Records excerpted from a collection
● ● ● ● ● ● ●
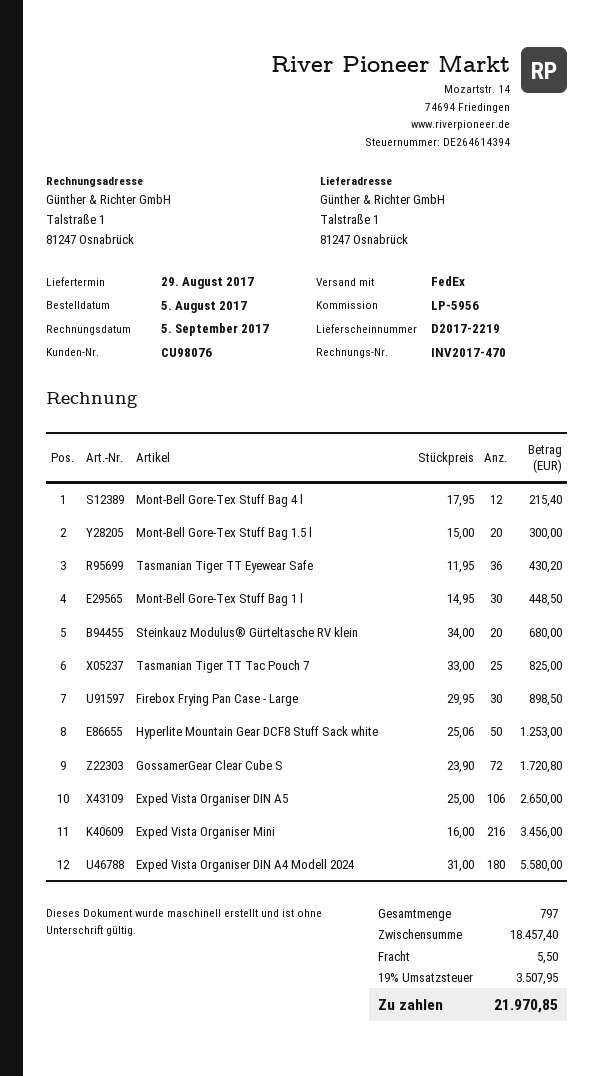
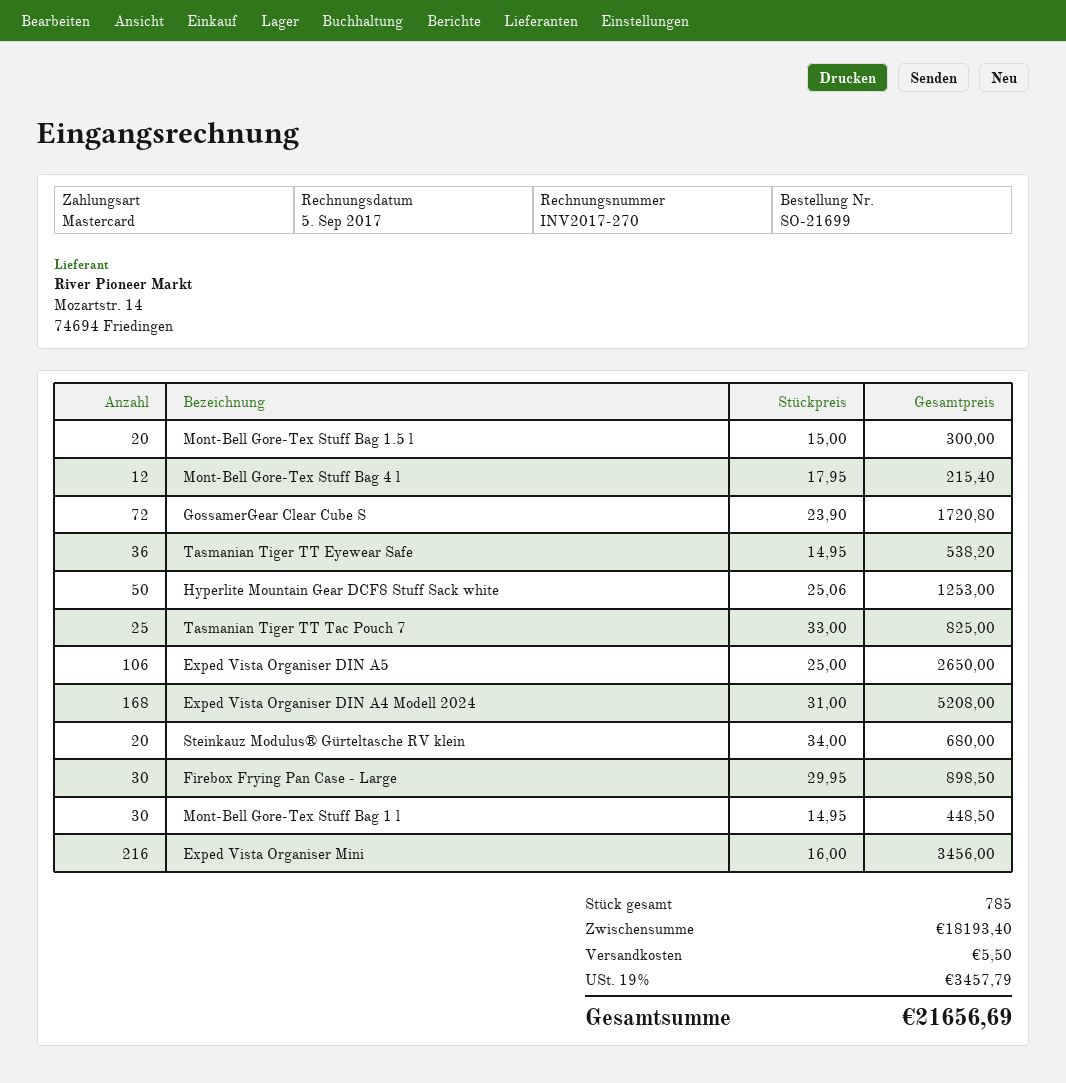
invoice number: INV2017-470 -> INV2017-270
Tasmanian Tiger TT Eyewear Safe: 36 x 11.95 = 430.20 -> 36 x 14.95 = 538.20
Exped Vista Organiser DIN A4 Modell 2024: 180 x 31.00 = 5580.00 -> 168 x 31.00 = 5208.00
total quantity: 797 -> 785
subtotal: 18457.40 -> 18193.40
tax: 19% = 3507.95 -> 19% = 3457.79
total: 21970.85 -> 21656.69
● ● ● ● ● ● ●
Task details: Find the line containing "Tasmanian Tiger TT" in the data above. Please transcribe it and every line after it, exactly.

Exercise answer:
Tasmanian Tiger TT Eyewear Safe: 36 x 11.95 = 430.20 -> 36 x 14.95 = 538.20
Exped Vista Organiser DIN A4 Modell 2024: 180 x 31.00 = 5580.00 -> 168 x 31.00 = 5208.00
total quantity: 797 -> 785
subtotal: 18457.40 -> 18193.40
tax: 19% = 3507.95 -> 19% = 3457.79
total: 21970.85 -> 21656.69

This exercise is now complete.